Urshela rates as better to his right than to his left (I can confirm the eye test bears this out), but one way to think about him specifically versus what OAA is measuring is this: When Urshela gets to the ball, he always makes a great (and often successful) attempt at the play. He may not always get to the ball in time, which I think is why his attempts sometimes look so exciting/ridiculous/unbelievable.

He rates well on the eye test for a few reasons, in my opinion: 1) Bias of proximity — he took the third base job from Miguel Andújar and has for two years played next to Gleyber Torres, who struggled at short; 2) he’s fun as heck to watch and makes some gutsy plays; 3) his skill set (dealing with the ball once he gets to it) isn’t exactly what OAA and other range-based metrics are measuring.

— Lindsey

I get a little confused with FIP and SIERA. From what I understand, they’re opposites but I’m not sure which is the better metric to use to judge a pitcher.

A lot of the advanced metrics when it comes to pitching simply do not compute, so then I go by the eye test, which is apparently a very boomer-y thing to do (and that is the last thing I want to be).

Pitching metrics are confusing! At their heart is a disagreement about to what extent a pitcher can control outcomes on batted balls. A pitcher can elicit ground balls and fly balls — mostly by pitching to different locations in the zone, but also because certain types of movement matter. But once the ball is in play, the league-wide batting average doesn’t ever stray much from about .290 in any given season, and pitchers themselves tend to oscillate around that number.

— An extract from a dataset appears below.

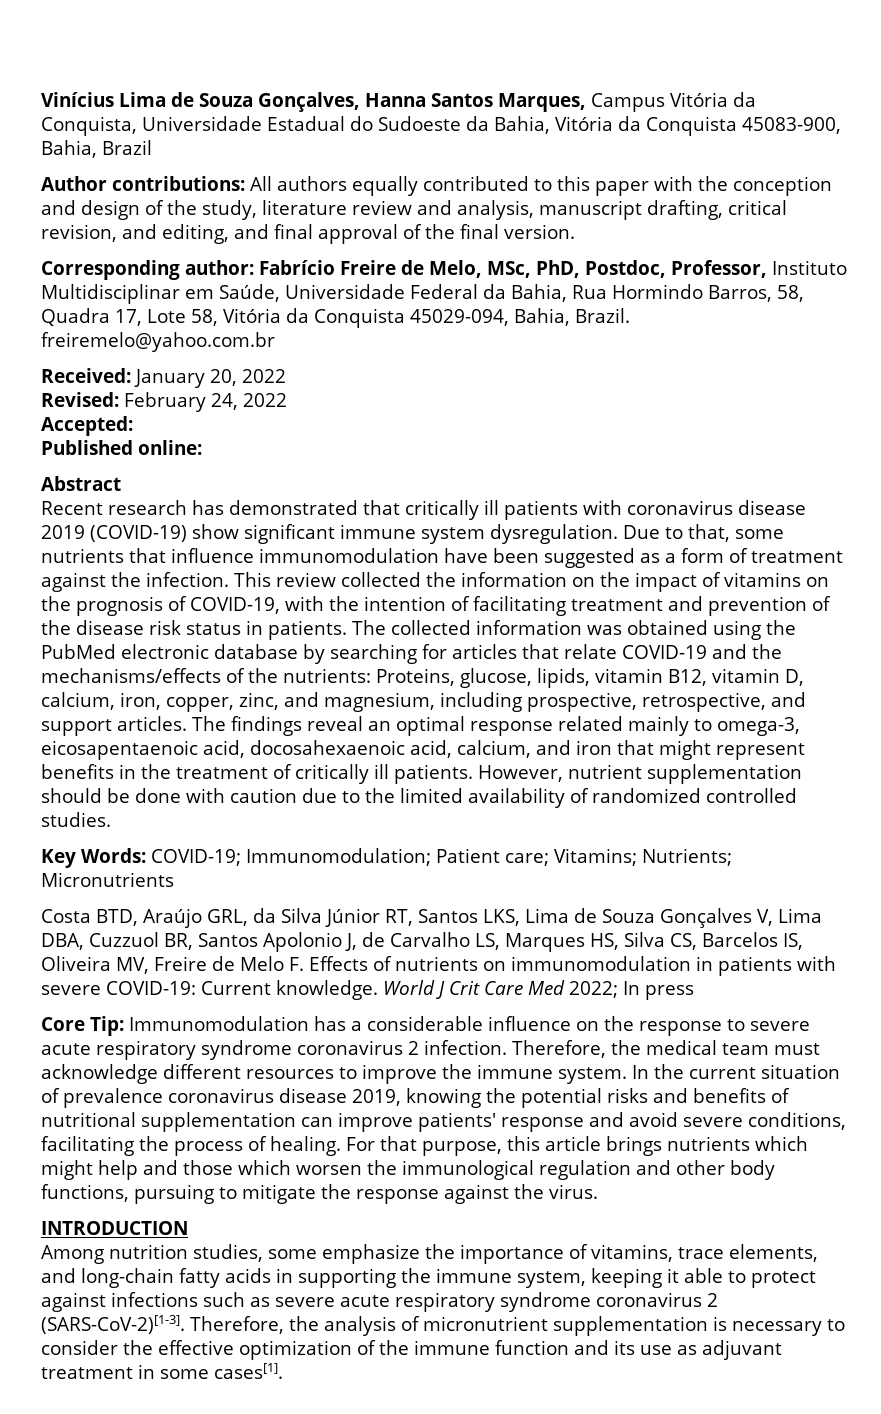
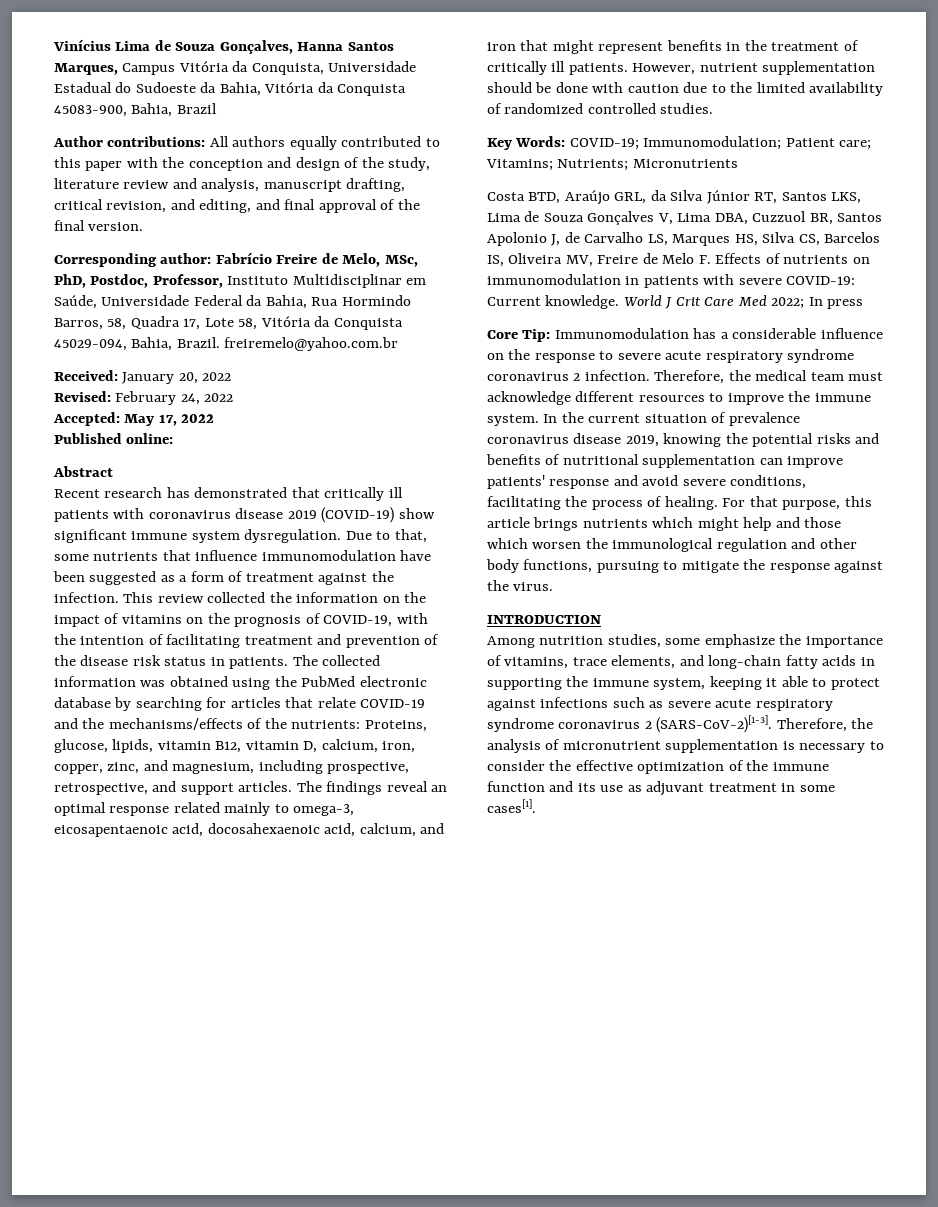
- Accepted:
+ Accepted: May 17, 2022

That truth is the thinking behind FIP (Fielding Independent Pitching), which uses only three things as its inputs: strikeouts, walks, home runs. It’s a powerful stat, and it’s more predictive of future ERA than ERA itself at least. But it’s stuck between being descriptive/explaining what has happened and being more predictive/explaining what will happen. Including home runs allowed ends up adding a lot of noise, because we don’t know a pitcher’s true ability to limit home runs until we have nearly three seasons of data from that pitcher.

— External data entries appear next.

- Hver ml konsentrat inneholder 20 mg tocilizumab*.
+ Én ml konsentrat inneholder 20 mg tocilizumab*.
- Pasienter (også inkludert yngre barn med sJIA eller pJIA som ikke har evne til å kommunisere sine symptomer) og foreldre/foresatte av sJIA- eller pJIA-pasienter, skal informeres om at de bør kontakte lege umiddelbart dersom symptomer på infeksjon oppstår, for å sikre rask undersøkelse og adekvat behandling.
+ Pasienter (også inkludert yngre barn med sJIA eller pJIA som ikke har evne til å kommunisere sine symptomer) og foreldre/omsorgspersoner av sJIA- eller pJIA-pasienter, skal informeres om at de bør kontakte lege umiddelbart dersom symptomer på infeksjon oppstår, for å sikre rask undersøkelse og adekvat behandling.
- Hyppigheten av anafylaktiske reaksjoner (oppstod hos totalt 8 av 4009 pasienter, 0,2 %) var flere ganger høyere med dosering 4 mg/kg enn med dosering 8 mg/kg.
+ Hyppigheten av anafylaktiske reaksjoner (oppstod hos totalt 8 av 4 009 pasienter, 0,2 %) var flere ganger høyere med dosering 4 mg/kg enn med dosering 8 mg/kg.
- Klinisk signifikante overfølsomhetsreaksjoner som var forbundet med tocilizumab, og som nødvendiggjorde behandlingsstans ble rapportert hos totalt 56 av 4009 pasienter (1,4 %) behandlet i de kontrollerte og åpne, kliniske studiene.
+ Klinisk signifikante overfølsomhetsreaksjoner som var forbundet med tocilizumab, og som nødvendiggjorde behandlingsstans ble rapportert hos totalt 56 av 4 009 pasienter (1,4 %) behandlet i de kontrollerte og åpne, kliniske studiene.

If FIP is the hammer, then SIERA (Skill-Interactive Earned Run Average) tries to be more precise by adding more batted-ball inputs and adjusting for those. One of the findings from SIERA research was that pitchers with elite ground-ball rates had lower batting averages on balls in play. So ground-ball rate is a positive in SIERA, but it’s not really accounted for in FIP. Here’s the full formula; it’s complicated.

Advertisement

SIERA is more predictive than FIP. That probably means it’s describing the true talent of the pitcher better than FIP, too. There have been advancements and other pitching estimators (like Pitching+ at The Athletic) that are even more predictive, and most of them attempt to tackle exactly how much control a pitcher has over balls in play. But in terms of easy-to-find estimators on a leaderboard, SIERA is pretty good, and better than FIP.

— Eno

What do the pluses and minuses signify and when/why are they useful?

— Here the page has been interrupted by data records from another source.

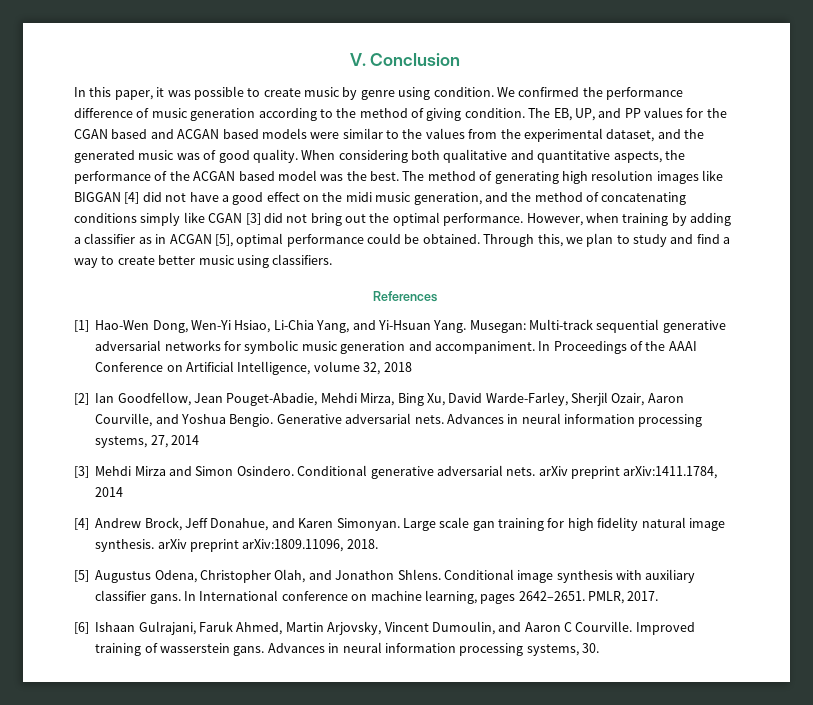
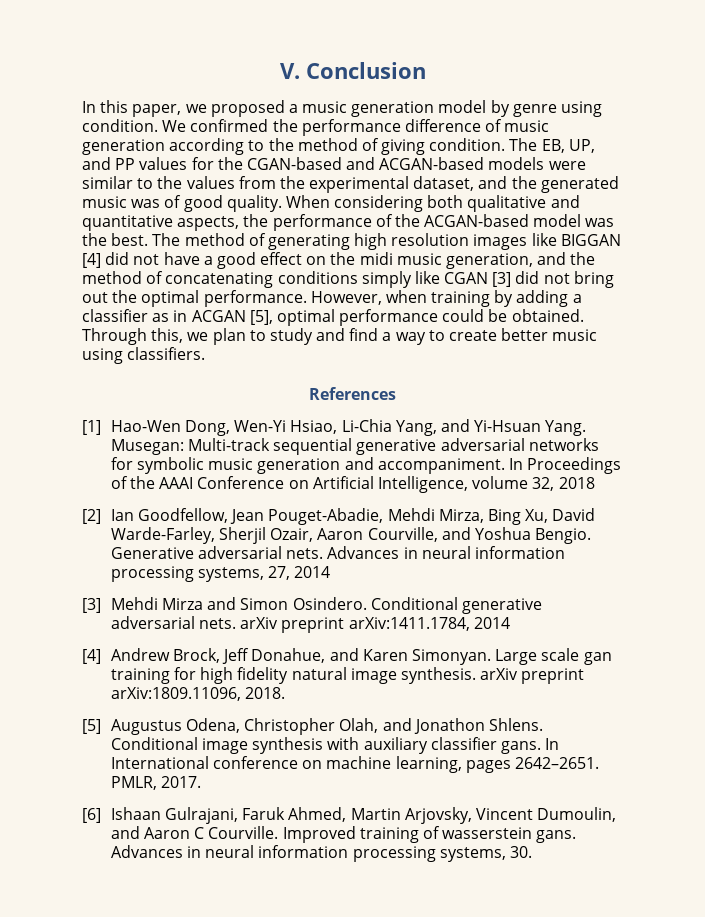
- In this paper, it was possible to create music by genre using condition.
+ In this paper, we proposed a music generation model by genre using condition.
- The EB, UP, and PP values for the CGAN based and ACGAN based models were similar to the values from the experimental dataset, and the generated music was of good quality.
+ The EB, UP, and PP values for the CGAN-based and ACGAN-based models were similar to the values from the experimental dataset, and the generated music was of good quality.
- When considering both qualitative and quantitative aspects, the performance of the ACGAN based model was the best.
+ When considering both qualitative and quantitative aspects, the performance of the ACGAN-based model was the best.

The pluses/minuses signify that a statistic puts a player’s performance on a scale relative to a variety of factors. We know a hitter’s OPS in Colorado might be inflated versus, say, in San Francisco, where the marine layer creates an obstacle for aerodynamics and the dimensions are pretty big (and they were previously bigger).

Baseball is a funny sport. It’s typically played outside with no requirements for standard field dimensions or climate control. Imagine if NBA players played the same game on a variety of court dimensions.

Something like OPS+ takes a player’s raw OPS (Shohei Ohtani had a .965 OPS in 639 PA in 2021) and tells you whether a player was above average or below average, and by how much, using factors like the way a ballpark affects hitters or pitchers to somewhat neutralize the variety across the sport. “Average” for OPS+ is set at 100. Ohtani’s .965 OPS in 2021 was equivalent to a 158 OPS+, meaning he was 58 percent more valuable than the average MLB hitter.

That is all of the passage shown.